Поэтому, стремясь к благой жизни, следует иметь в виду пределы человеческих возможностей. И здесь мы опять наталкиваемся на вопрос о необходимости знания.
Когда я говорю о знании как составной части благой жизни, то имею в виду знание не этическое, а научное – знание конкретных фактов. Не думаю, что такая вещь, как этическое знание, вообще существует. Если мы желаем достигнуть какой-то цели, знание может указать средства ее достижения, и такое знание можно условно назвать этическим. Но я считаю, что мы не способны решить, правильны некоторые действия или неправильны, не обращаясь к их вероятным последствиям. Когда цель поставлена, дело науки – разобраться, какими путями до нее дойти. Все моральные правила проверяются тем, способствуют они достижению желаемых целей или нет. Я говорю именно «желаемых целей», а не «целей, которых мы должны желать». Когда мы «должны» желать, это означает, что от нас чего-то хотят; обычно это люди, наделенные властью, – родители, школьные учителя, полицейские и судьи. Если вы говорите мне «ты должен сделать то-то и то-то», сила ваших слов обусловлена только моим собственным желанием получить от вас одобрение и поощрение и, возможно, избежать наказания. Поскольку всякое поведение возникает из желания, ясно, что этические понятия имеют только то значение, что влияют на желание, причем именно на желание получить одобрение или избежать страха перед неодобрением. Это мощные социальные силы, и мы, естественно, стремимся ими воспользоваться, когда решаем какие-либо социальные задачи. Когда я говорю, что о моральности поведения следует судить по его вероятным последствиям, то имею в виду желательность того, чтобы поведение, которое служит осуществлению желаемых социальных задач, одобрялось, а поведение противоположного характера встречалось неодобрением. Сегодня это не делается – существуют некоторые традиционные правила, согласно которым одобрение и неодобрение санкционируются независимо от учета последствий. Но этой темой мы займемся в следующем разделе.

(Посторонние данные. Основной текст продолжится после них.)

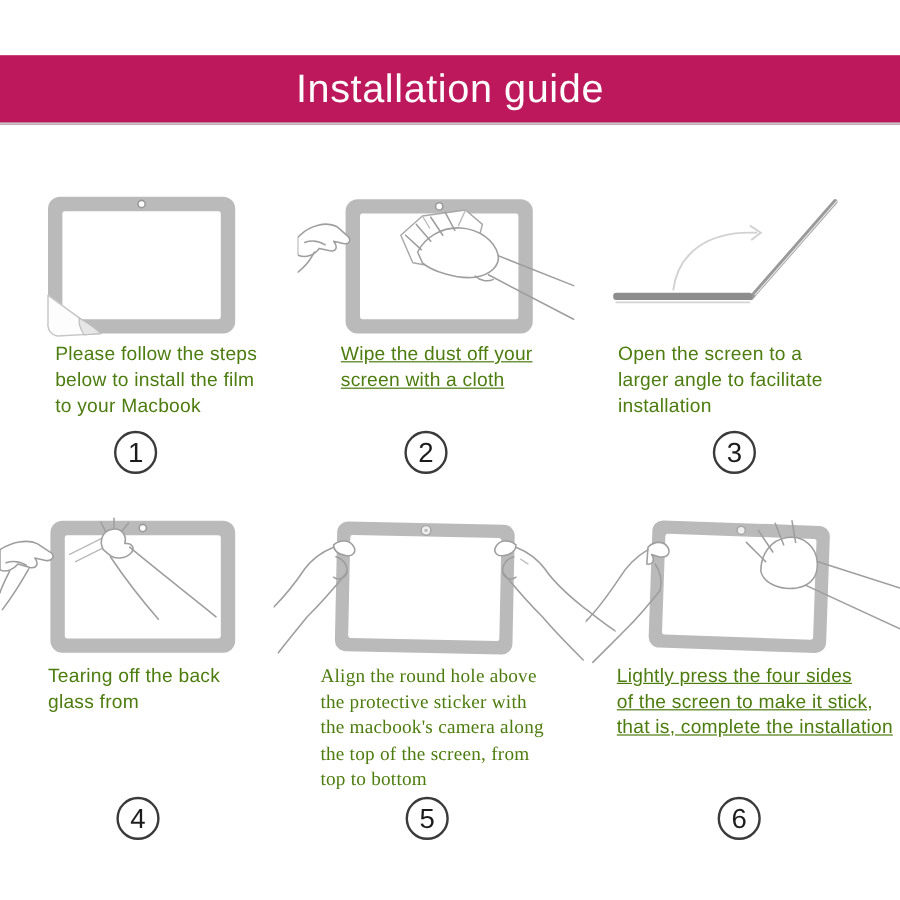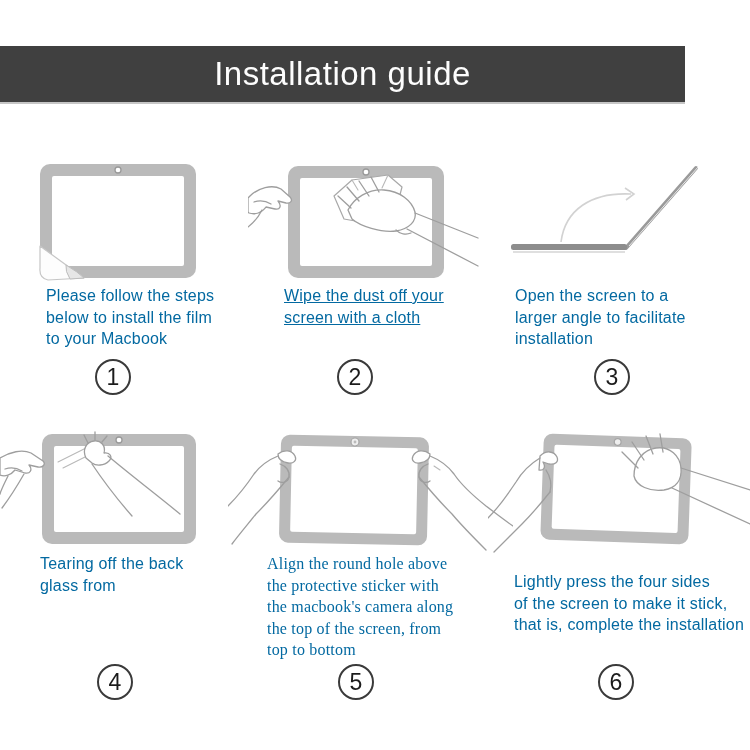"Installation guide" .header-bar { background: #404040 -> #be185d; width: 685px -> 750px }
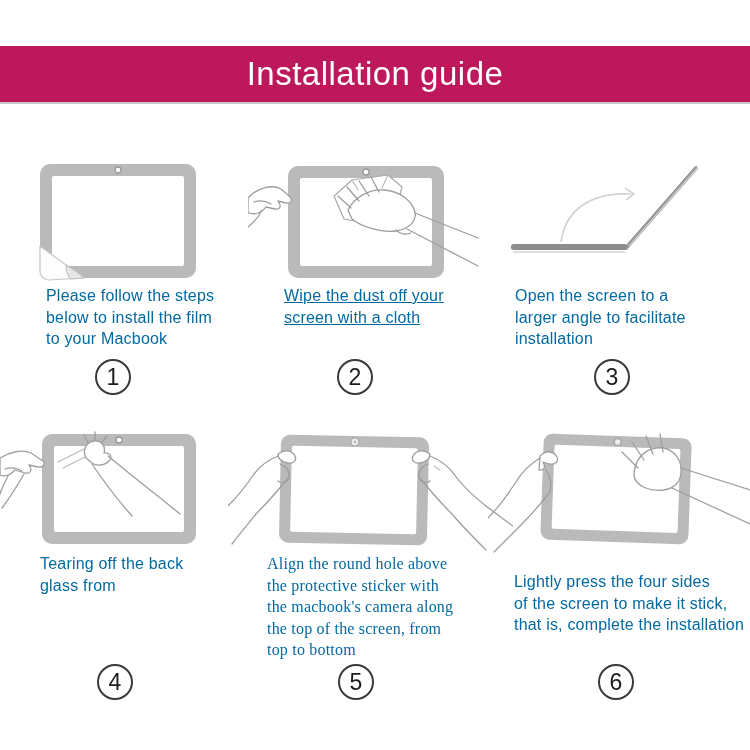"Please follow the steps" .step-caption { color: #0369a1 -> #4d7c0f }
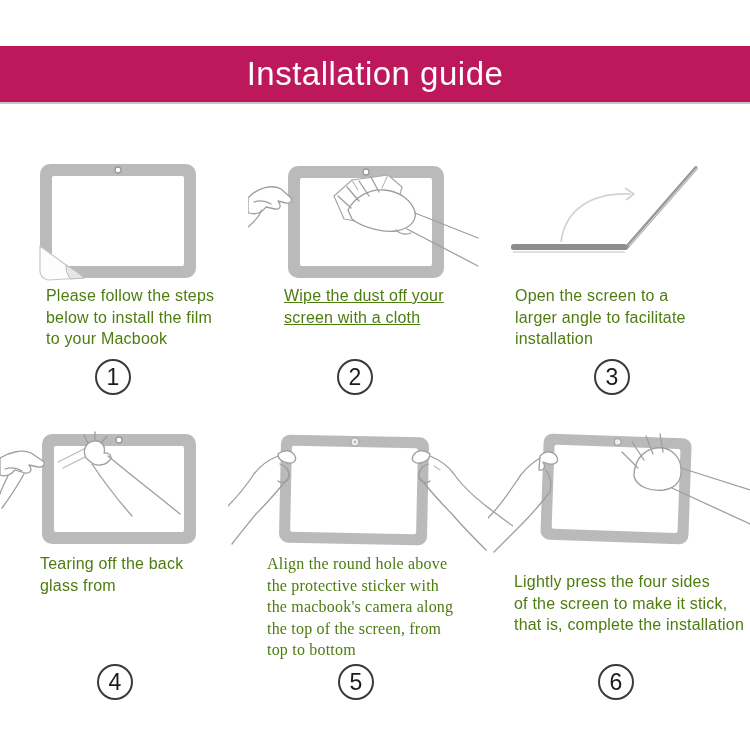"Lightly press the four sides" div.step-caption { text-decoration: none -> underline; top: 571px -> 553px }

Поверхностность теоретической этики можно продемонстрировать на самых простых примерах. Предположим, что ваш ребенок болен. Любовь заставляет вас желать, чтобы его вылечили, а наука указывает, как это сделать. Здесь нет какого-то промежуточного звена в виде этической теории, специально доказывающей, что вашего ребенка хорошо было бы вылечить. Ваше действие возникает непосредственно из желания достигнуть цели, а также из знания средств. Это верно в отношении всех действий, хороших и плохих. Цели различаются, и знание может быть более или менее точным. Но нет способа заставить людей делать вещи, которые они не желают делать. Можно изменить их желания какой-то системой поощрений и штрафов, среди которых социальное одобрение и неодобрение играли бы не последнюю роль. Вопрос для моралиста-законодателя, следовательно, в том, как организовать эту систему поощрений и наказаний, чтобы обеспечить максимум желательного для законодательной власти. Если кто-то говорит, что у законодательной власти дурные желания, это означает, что ее желания противоречат желаниям той части общества, к которой этот человек принадлежит. Вне человеческих желаний морального стандарта не существует.